Age Assurance & Privacy
- privcombermuda
- 5 hours ago
- 4 min read

In October 2024, the Office of the Privacy Commissioner for Bermuda (PrivCom) joined the UK Information Commissioner’s Office (ICO) and other global protection and privacy authorities and regulators in signing the Joint Statement on a Common International Approach to Age Assurance. In autumn 2024, PrivCom also joined the International Age Assurance Working Group and has been learning from research, policy development, and enforcement action by regulators globally.
Definition of a child under PIPA
Under section 16 of the Personal Information Protection Act 2016 (PIPA), a child is defined as an individual under the age of 14. Children’s personal information is afforded increased protection under PIPA. Organisations providing digital or electronic services that use personal information about children must obtain verifiable consent from a parent or a guardian before they collect or otherwise use that information. They also must display easily understandable privacy notices, establish age verification procedures, and ensure that no sensitive personal information is elicited from a child.
So, what is age assurance?
Age assurance is the process of establishing, determining, and confirming either an individual’s age or an age range. It is an umbrella term encompassing all methods that help estimate or assess a user's age. Age assurance technologies and methods allow providers to tailor user experience to the user’s age, or to enforce age-appropriate access restrictions to age-inappropriate content, products, or services where required legally or otherwise. Age assurance includes three main areas:
·        age verification, that is, establishing age from an official document;
·        age estimation, that is, analysing features that vary across age groups;
·        age inference, that is, establishing the user’s approximate age without involving the use of personal information such as date of birth. Examples may include situations where a person is registered at primary school and is therefore of primary school age or where someone is a registered pilot, which means they are over the age of 21.

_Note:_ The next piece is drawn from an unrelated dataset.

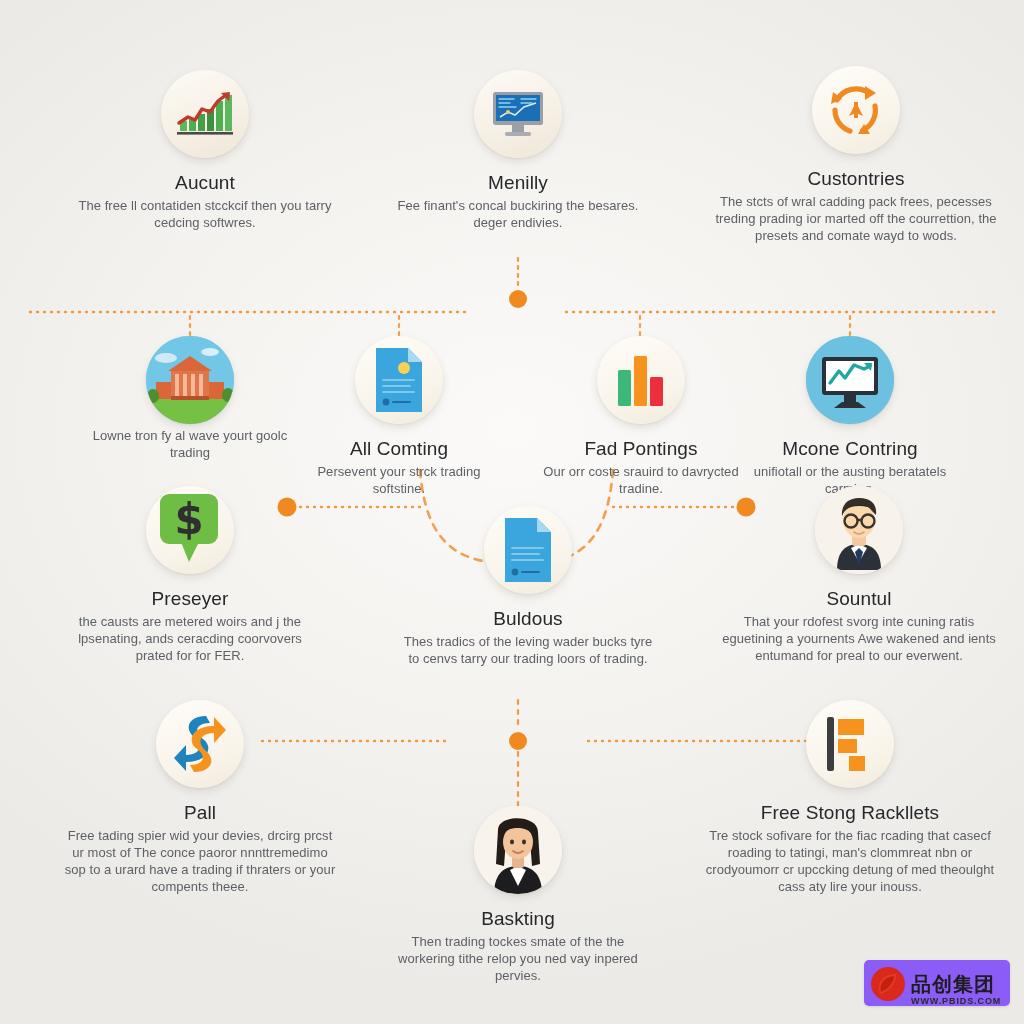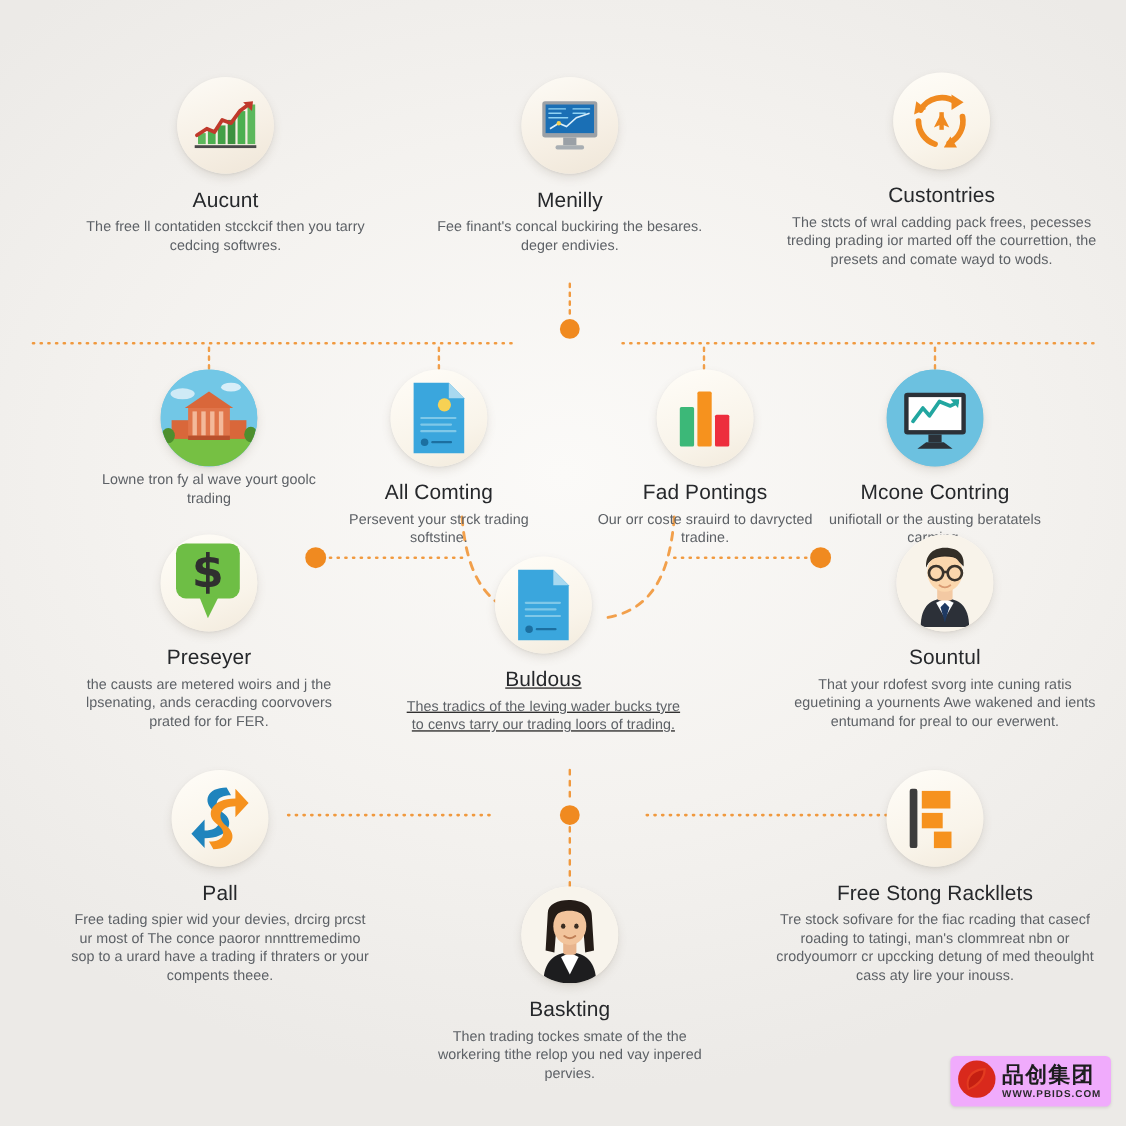"Buldous" div.node { left: 366px -> 400px; text-decoration: underline -> none }
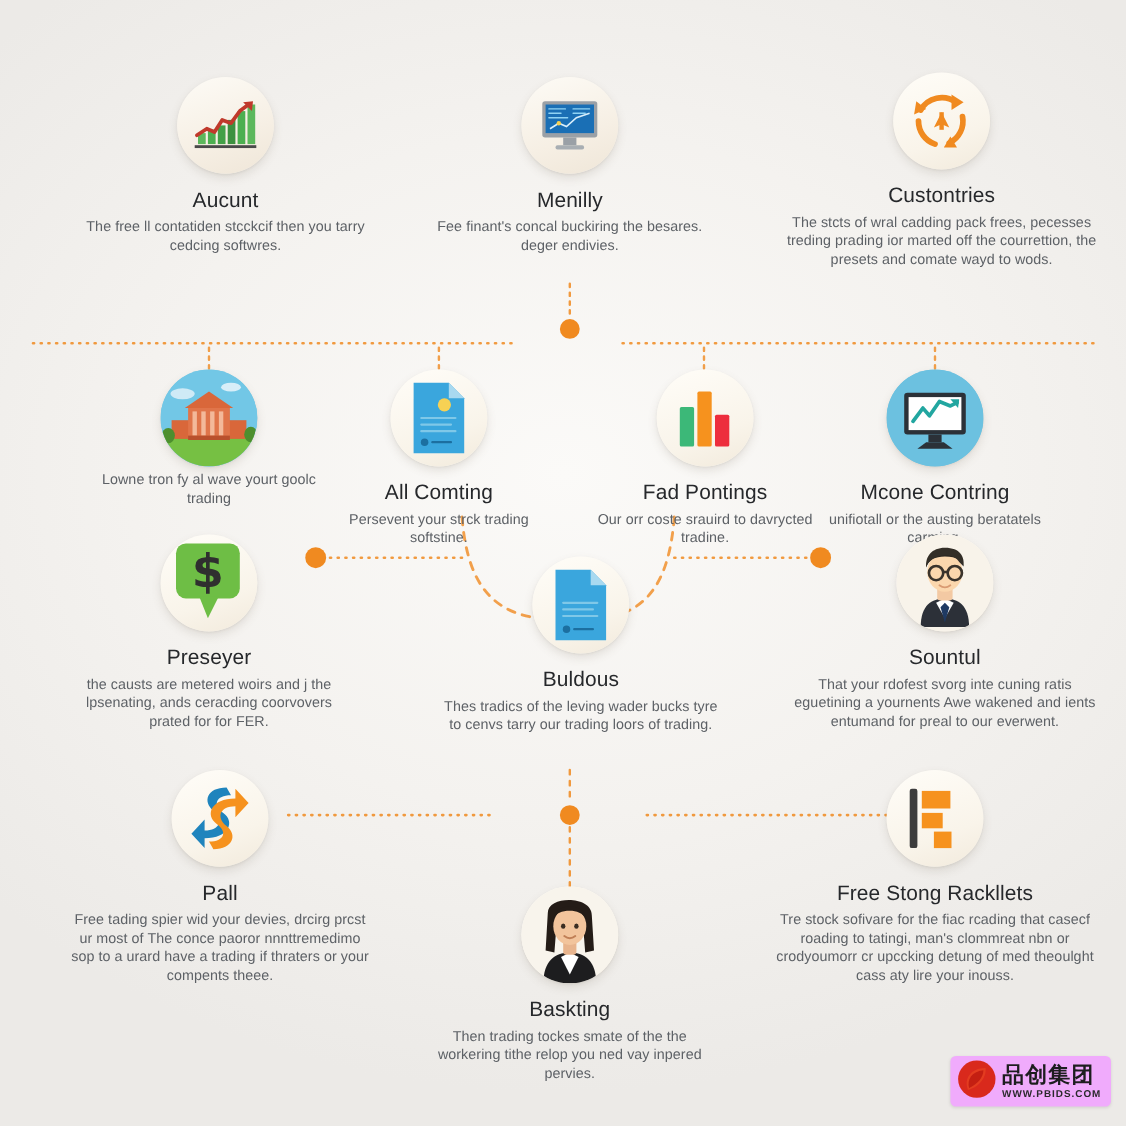"品创集团" #watermark { align-items: center -> flex-end; background: #f0abfc -> #8b5cf6 }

Age assurance can play an important role in keeping children and their personal information safe online. The most frequently used age assurance methods and technologies include the following:
1.     Date of birth self-declaration
Users enter their date of birth manually. This method requires minimal collection of personal information but may be unreliable since users can easily misrepresent their age.
Â
Â
2.     Document-based verification
Users upload a government-issued ID (for instance, passport, national identity card, driving licence) for age verification. Some systems may use AI to check authenticity. This method is more accurate and reliable than self-declaration, but organisations must handle and store sensitive personal information carefully and have the necessary security protocols in place to avoid breaches of personal information. A downside of this method is that according to the 2018 ID4D Global Dataset published by the World Bank, over 1 billion people do not own an identification document. Some services implement privacy enhancing technologies (PETs) that document verification without storing the information.
3.     Facial age estimation
In this method, AI analyses photo or video footage of a user’s face to estimate their age. These technologies often do not require storing personal information, thus reducing the risk of data breaches and identity theft. Some privacy-protecting systems process images locally or delete them immediately after verification. With facial age estimation, it is of vital importance to train the AI system on unbiased data from a wide variety of ethnic and racial groups in order not to perpetuate racial bias, inequality, and discrimination.
4.     Email address age estimation
This method entails an email address being submitted either by the platform via an Application Programming Interface (API) or inputted manually by the user. This triggers verification of ownership of the email address by issuing an Open Time Password (OTP) that must be clicked by the user. The email address is then analysed using proprietary algorithms and external data sources. This process entails reviewing sites and applications where the user has previously used the same email address. Examples of previous uses of the email address may include situations when the user was engaging with financial institutions, mortgage lenders, utility providers, etc. The search then returns an estimated age of the user.
5.     Credit card or payment-based verification
Users verify their age by making a small payment with a credit card, which is typically issued only to adult users. This method does not require sharing sensitive personal information or documents. However, credit card ownership varies greatly between different countries. According to 2021/2022 survey data from the World Bank, Canada, Israel, and Iceland were the only countries with credit card ownership higher than 74% at the time. However, countries such as Bangladesh and Morocco had a credit card penetration of only around 1%.
Â
6.     Third party identity verification services
This method entails users logging in through a trusted third-party service (e.g., government digital ID, mobile carrier authentication etc.) that confirms their age without revealing additional personal information. The benefit of this methods is that it limits the amount of personal information shared with the service provider, reducing risks of unauthorised access, misuse, or breaches of personal information.
Conclusion
There is no one size fits all approach to age assurance. Different technologies and methods may be appropriate to different circumstances. Organisations should consider the circumstances of when they need to use age assurance technologies and what is necessary under those specific circumstances. This is the case particularly when it comes to protecting the personal information of children and/or sensitive personal information. To protect individuals’ personal information, privacy-enhancing technologies and methods in age assurance incorporate Privacy by Design by balancing key fair privacy principles like accuracy, transparency, fairness, accountability, data minimisation, and information security.